Data Resource

Peter Desmet

Data Resource is a simple format to describe a data resource such as an individual table or file, including its name, format, path, etc.

In this document we use the terms “package” for Data Package, “resource” for Data Resource, “dialect” for Table Dialect, and “schema” for Table Schema.

General implementation

Frictionless supports reading, manipulating and writing resources, but much of its functionality is limited to Tabular Data Resources.

Read

resources() lists all resources in a package:

library(frictionless)
package <- example_package()

# List the resources
resources(package)
#> [1] "deployments"  "observations" "media"

read_resource() reads data from a tabular resource to a data frame:

read_resource(package, "deployments")
#> # A tibble: 3 × 5
#>   deployment_id longitude latitude start      comments                     
#>   <chr>             <dbl>    <dbl> <date>     <chr>                        
#> 1 1                  4.62     50.8 2020-09-25  <NA>                        
#> 2 2                  4.64     50.8 2020-10-01 "On \"forêt\" road."         
#> 3 3                  4.65     50.8 2020-10-05 "Malfunction/no photos, data"

Frictionless does not support reading data from non-tabular resources.

Manipulate

remove_resource() removes a resource (of any type):

remove_resource(package, "deployments")
#> A Data Package with 2 resources:
#> • observations
#> • media
#> Use `unclass()` to print the Data Package as a list.

# This and many other functions return "package", which you can update with
# package <- remove_resource(package, "deployments")

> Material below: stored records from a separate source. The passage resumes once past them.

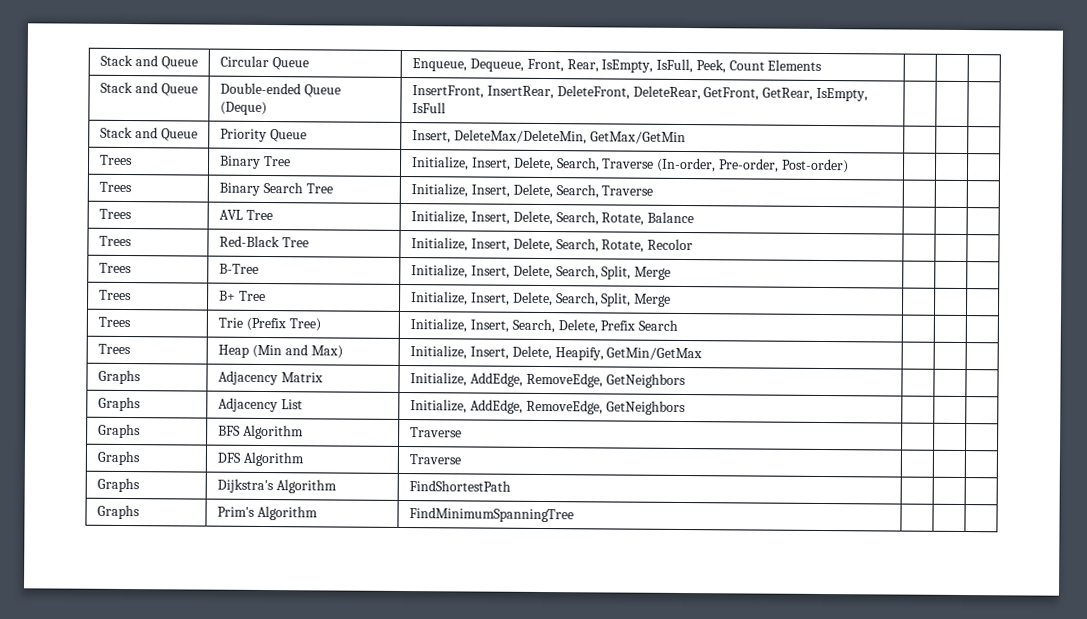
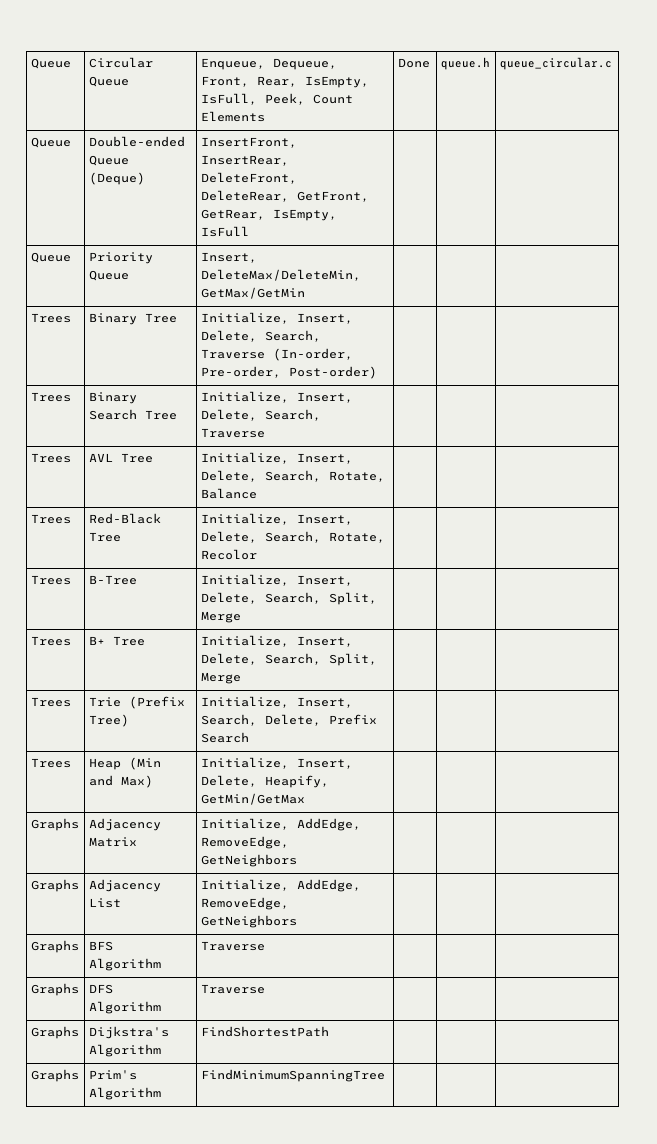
- Stack and Queue | Circular Queue | Enqueue, Dequeue, Front, Rear, IsEmpty, IsFull, Peek, Count Elements | | |
- Stack and Queue | Double-ended Queue (Deque) | InsertFront, InsertRear, DeleteFront, DeleteRear, GetFront, GetRear, IsEmpty, IsFull | | |
+ Queue | Circular Queue | Enqueue, Dequeue, Front, Rear, IsEmpty, IsFull, Peek, Count Elements | Done | queue.h | queue_circular.c
+ Queue | Double-ended Queue (Deque) | InsertFront, InsertRear, DeleteFront, DeleteRear, GetFront, GetRear, IsEmpty, IsFull | | |
- Stack and Queue | Priority Queue | Insert, DeleteMax/DeleteMin, GetMax/GetMin | | |
+ Queue | Priority Queue | Insert, DeleteMax/DeleteMin, GetMax/GetMin | | |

add_resource() adds or replaces a tabular resource. The provided data must be a data frame or a tabular data file (e.g. CSV):

# Add a resource with data from a data frame
add_resource(package, "iris", data = iris)
#> A Data Package with 4 resources:
#> • deployments
#> • observations
#> • media
#> • iris
#> Use `unclass()` to print the Data Package as a list.

# Replace a resource with one where data is stored in a tabular file
path <- system.file("extdata", "deployments.csv", package = "frictionless")
add_resource(package, "deployments", data = path, replace = TRUE)
#> A Data Package with 3 resources:
#> • deployments
#> • observations
#> • media
#> Use `unclass()` to print the Data Package as a list.

Note that you can pipe most functions (see vignette("data-package")).

Write

write_package() writes a package to disk as a datapackage.json file. This file includes the metadata of all the resources. write_package() also writes resource data to CSV files, unless the referred data are referred to be URL or inline. See the function documentation for details.

Properties implementation

name

name is required. It is used to identify a resource in read_resource(), add_resource() and remove_resource() (always as the second argument):

deployments <- read_resource(package, resource_name = "deployments")

add_resource() sets name to the provided resource_name:

add_resource(package, resource_name = "iris", data = iris)
#> A Data Package with 4 resources:
#> • deployments
#> • observations
#> • media
#> • iris
#> Use `unclass()` to print the Data Package as a list.

path

path or data (see further) is required. Providing both is not allowed.

path is for data in files (e.g. a CSV file). It can be a local path or URL. Supported protocols are http, https, ftp, sftp and sftp. Absolute paths (/) or relative parent paths (../) are not allowed to avoid security vulnerabilities.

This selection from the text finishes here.